EXERCISE BRIEF: Exact copies of the records below are needed, free of pictures.

Front-end code change data:
────────

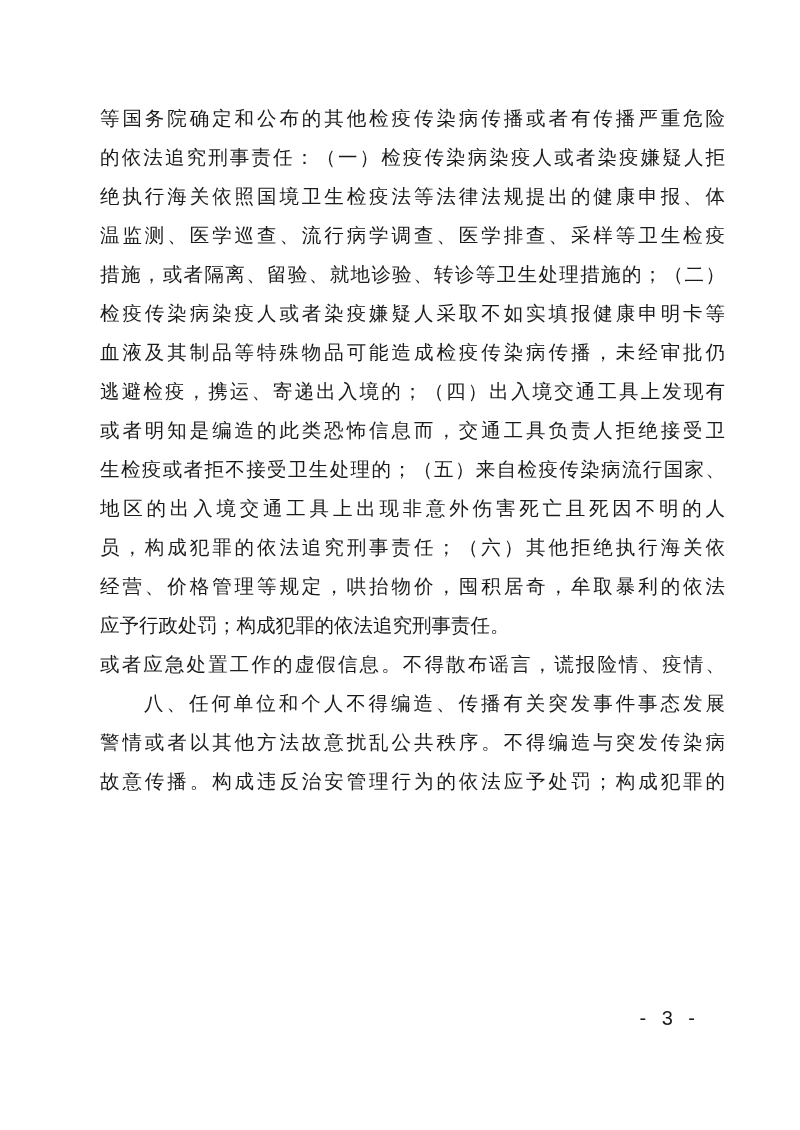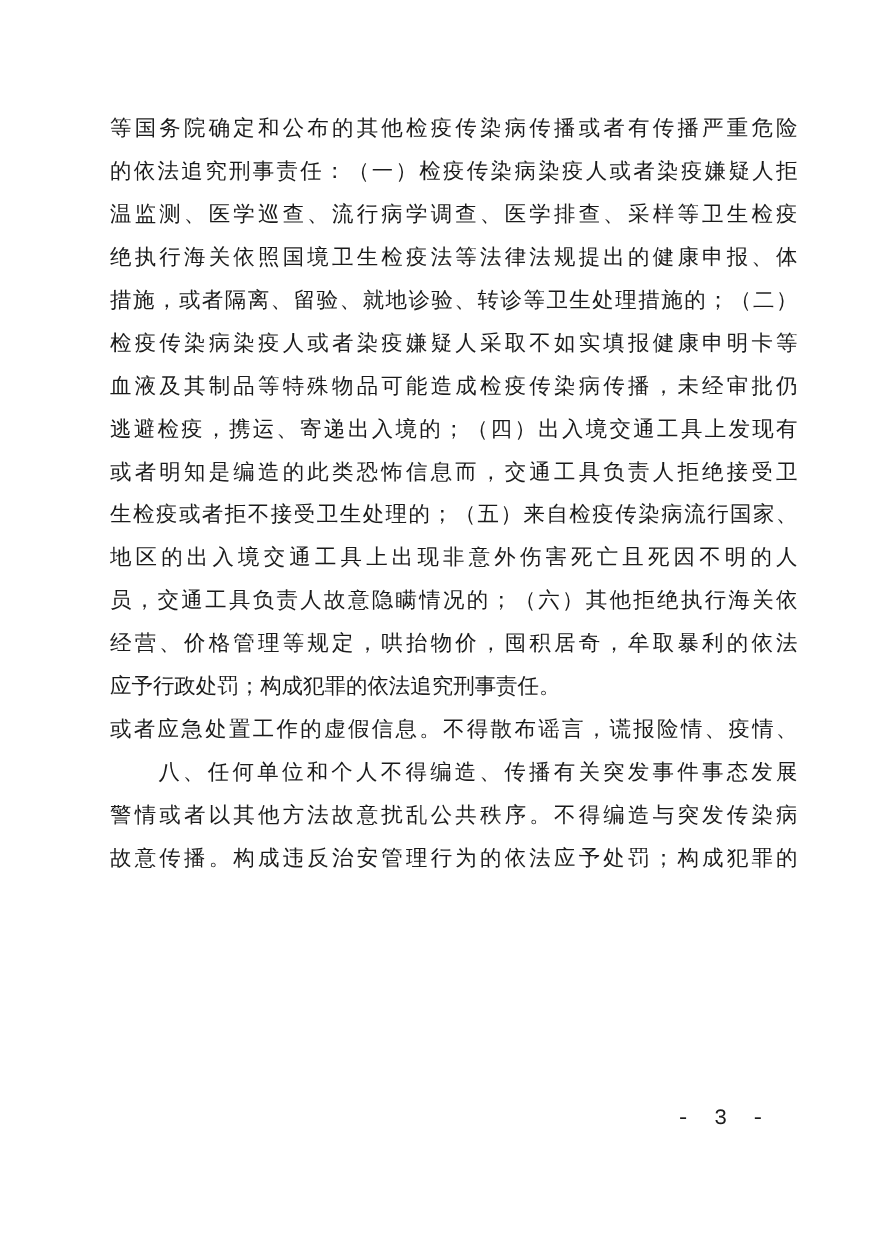--- a/index.html
+++ b/index.html
@@ -6,21 +6,21 @@
     margin: 0;
     padding: 0;
     background: #ffffff;
   }
   .page {
     position: relative;
     width: 800px;
     height: 1130px;
     background: #ffffff;
     overflow: hidden;
-    font-family: Liberation Mono, monospace;
+    font-family: Liberation Sans, sans-serif;
   }
   .textblock {
     position: absolute;
     left: 100px;
     top: 99px;
     width: 625px;
   }
   .line {
     font-size: 19.5px;
     line-height: 39px;
@@ -49,30 +49,30 @@
     letter-spacing: 5px;
   }
 </style>
 </head>
 <body>
 
 <div class="page">
   <div class="textblock">
     <div class="line">等国务院确定和公布的其他检疫传染病传播或者有传播严重危险</div>
     <div class="line">的依法追究刑事责任：（一）检疫传染病染疫人或者染疫嫌疑人拒</div>
+    <div class="line">绝执行海关依照国境卫生检疫法等法律法规提出的健康申报、体</div>
     <div class="line">温监测、医学巡查、流行病学调查、医学排查、采样等卫生检疫</div>
-    <div class="line">绝执行海关依照国境卫生检疫法等法律法规提出的健康申报、体</div>
     <div class="line">措施，或者隔离、留验、就地诊验、转诊等卫生处理措施的；（二）</div>
     <div class="line">检疫传染病染疫人或者染疫嫌疑人采取不如实填报健康申明卡等</div>
     <div class="line">血液及其制品等特殊物品可能造成检疫传染病传播，未经审批仍</div>
     <div class="line">逃避检疫，携运、寄递出入境的；（四）出入境交通工具上发现有</div>
     <div class="line">或者明知是编造的此类恐怖信息而，交通工具负责人拒绝接受卫</div>
     <div class="line">生检疫或者拒不接受卫生处理的；（五）来自检疫传染病流行国家、</div>
     <div class="line">地区的出入境交通工具上出现非意外伤害死亡且死因不明的人</div>
-    <div class="line">员，交通工具负责人故意隐瞒情况的；（六）其他拒绝执行海关依</div>
+    <div class="line">员，构成犯罪的依法追究刑事责任；（六）其他拒绝执行海关依</div>
     <div class="line">经营、价格管理等规定，哄抬物价，囤积居奇，牟取暴利的依法</div>
     <div class="line para-end">应予行政处罚；构成犯罪的依法追究刑事责任。</div>
     <div class="line">或者应急处置工作的虚假信息。不得散布谣言，谎报险情、疫情、</div>
     <div class="line indent">八、任何单位和个人不得编造、传播有关突发事件事态发展</div>
     <div class="line">警情或者以其他方法故意扰乱公共秩序。不得编造与突发传染病</div>
     <div class="line">故意传播。构成违反治安管理行为的依法应予处罚；构成犯罪的</div>
   </div>
   <div class="page-number">- 3 -</div>
 </div>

────────

EXERCISE SOLUTION:
--- a/index.html
+++ b/index.html
@@ -6,21 +6,21 @@
     margin: 0;
     padding: 0;
     background: #ffffff;
   }
   .page {
     position: relative;
     width: 800px;
     height: 1130px;
     background: #ffffff;
     overflow: hidden;
-    font-family: Liberation Mono, monospace;
+    font-family: Liberation Sans, sans-serif;
   }
   .textblock {
     position: absolute;
     left: 100px;
     top: 99px;
     width: 625px;
   }
   .line {
     font-size: 19.5px;
     line-height: 39px;
@@ -49,30 +49,30 @@
     letter-spacing: 5px;
   }
 </style>
 </head>
 <body>
 
 <div class="page">
   <div class="textblock">
     <div class="line">等国务院确定和公布的其他检疫传染病传播或者有传播严重危险</div>
     <div class="line">的依法追究刑事责任：（一）检疫传染病染疫人或者染疫嫌疑人拒</div>
+    <div class="line">绝执行海关依照国境卫生检疫法等法律法规提出的健康申报、体</div>
     <div class="line">温监测、医学巡查、流行病学调查、医学排查、采样等卫生检疫</div>
-    <div class="line">绝执行海关依照国境卫生检疫法等法律法规提出的健康申报、体</div>
     <div class="line">措施，或者隔离、留验、就地诊验、转诊等卫生处理措施的；（二）</div>
     <div class="line">检疫传染病染疫人或者染疫嫌疑人采取不如实填报健康申明卡等</div>
     <div class="line">血液及其制品等特殊物品可能造成检疫传染病传播，未经审批仍</div>
     <div class="line">逃避检疫，携运、寄递出入境的；（四）出入境交通工具上发现有</div>
     <div class="line">或者明知是编造的此类恐怖信息而，交通工具负责人拒绝接受卫</div>
     <div class="line">生检疫或者拒不接受卫生处理的；（五）来自检疫传染病流行国家、</div>
     <div class="line">地区的出入境交通工具上出现非意外伤害死亡且死因不明的人</div>
-    <div class="line">员，交通工具负责人故意隐瞒情况的；（六）其他拒绝执行海关依</div>
+    <div class="line">员，构成犯罪的依法追究刑事责任；（六）其他拒绝执行海关依</div>
     <div class="line">经营、价格管理等规定，哄抬物价，囤积居奇，牟取暴利的依法</div>
     <div class="line para-end">应予行政处罚；构成犯罪的依法追究刑事责任。</div>
     <div class="line">或者应急处置工作的虚假信息。不得散布谣言，谎报险情、疫情、</div>
     <div class="line indent">八、任何单位和个人不得编造、传播有关突发事件事态发展</div>
     <div class="line">警情或者以其他方法故意扰乱公共秩序。不得编造与突发传染病</div>
     <div class="line">故意传播。构成违反治安管理行为的依法应予处罚；构成犯罪的</div>
   </div>
   <div class="page-number">- 3 -</div>
 </div>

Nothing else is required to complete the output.